In a village of 340 people in the middle of Nebraska, there is a two story house on four acres at the southwest corner of town. The house stands tired but tall, at the end of the street. Behind the house is a dusty barn which opens into a small pasture, ringed with cedar trees and the occasional cottonwood and ash.
This property was my home from first grade through 12th grade, and I mentally visit it often in order to help me remember the excitement and innocence of my middle grade years. As the second oldest of these seven children (and not much into the school thing), I excelled in the arts of outdoor survival, tree climbing, and exploration. You see, when I was outside, I was in charge - of everything.
Today, Phineas and Ferb would marvel at the forts we managed to build with our scant financial resources. With scrap material salvaged from the barn, we structured tree houses and defensive barricades to protect us from Storm Troopers, Bigfeet (or Bigfoots - you decide), Nazis, Russians, and Richard Simmons. (Sorry, but he really did scare me for a while, there.)
One time in fourth grade, I was chief engineer on a fort remodel (it had fallen into ruin after a brutal Storm Trooper assault about two weeks prior), when I watched a bumblebee fly under one of the planks lying on the ground. Since I hated bees, and figured this was probably some science-engineered spy creature, I ran over and jumped up and down on the plank to kill the trespasser.
That was the first day in my life that time stopped. Yes. It did. It actually stopped.
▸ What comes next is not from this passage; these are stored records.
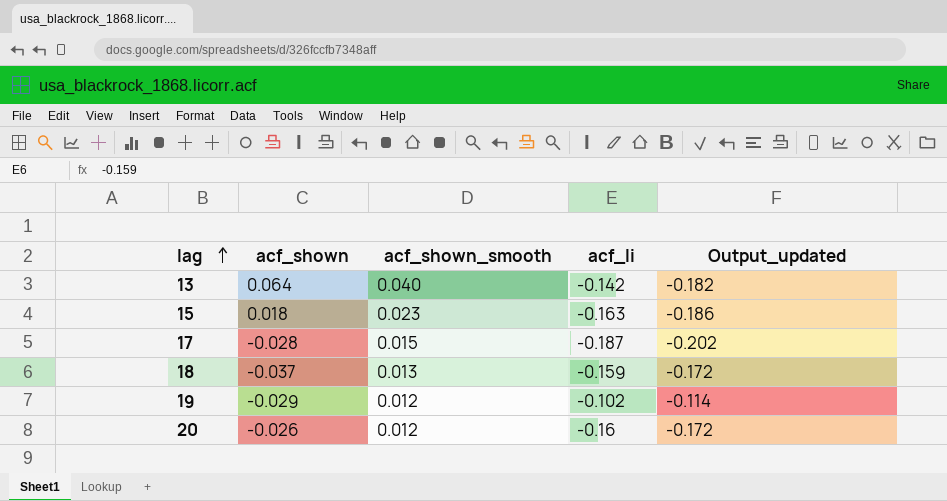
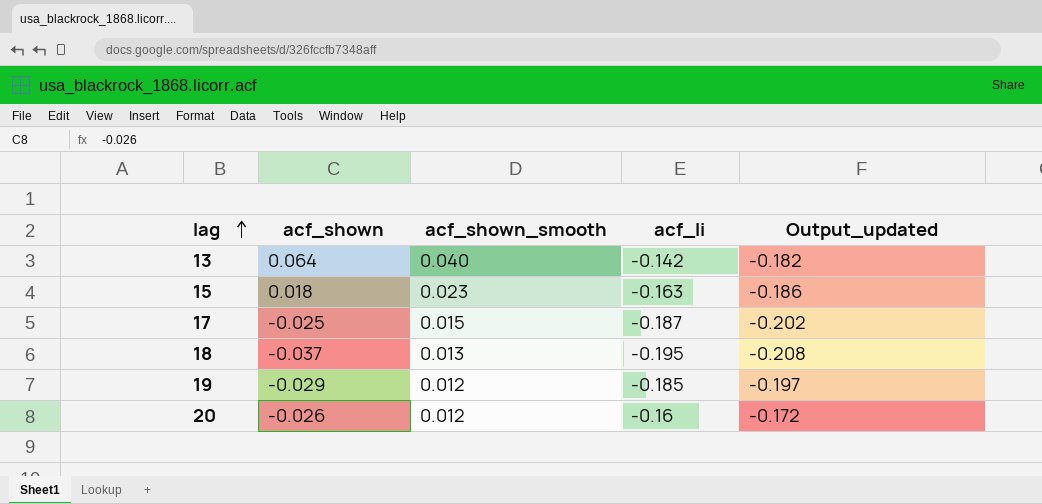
17 | acf_shown: -0.028 -> -0.025
18 | acf_li: -0.159 -> -0.195
18 | Output_updated: -0.172 -> -0.208
19 | acf_li: -0.102 -> -0.185
19 | Output_updated: -0.114 -> -0.197

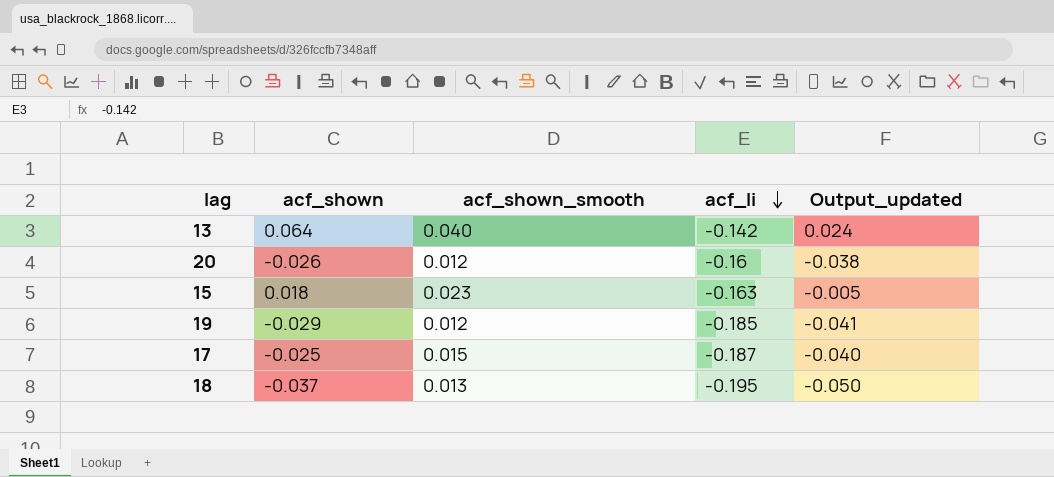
row order: lag ascending -> acf_li descending
column Output_updated | formula: [acf_li] - [acf_shown_smooth] -> [acf_shown] - [acf_shown_smooth]

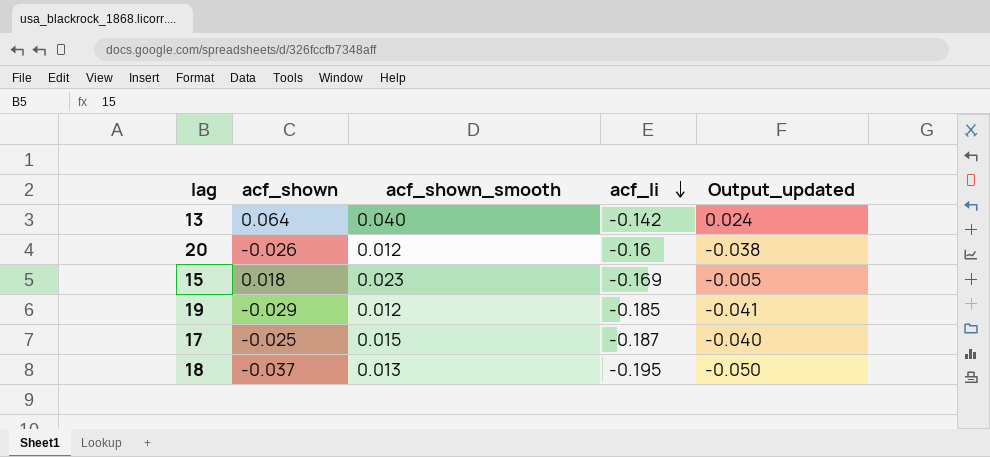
15 | acf_li: -0.163 -> -0.169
I know this for a fact, because, as I reached peak height on my second leap, three bumblebees zipped out from underneath the plank and kamikazeed my head. As they zeroed in, my feet and legs did the roadrunner spin - but I was still in the air. My hang time was record-breaking, and when my feet hit the ground about 38 seconds later, I spun dirt into McPherson County, the neighboring county to the west.
I only got stung three times on my flailing retreat to the home front, and I must have scared the poop out of my younger siblings, but I learned a valuable lesson that day. Bumblebees can fly faster than I can run. And also, TIME CAN STOP!
But I also use this memory, and a thousand others, to help me recall how in middle grade, anything is possible.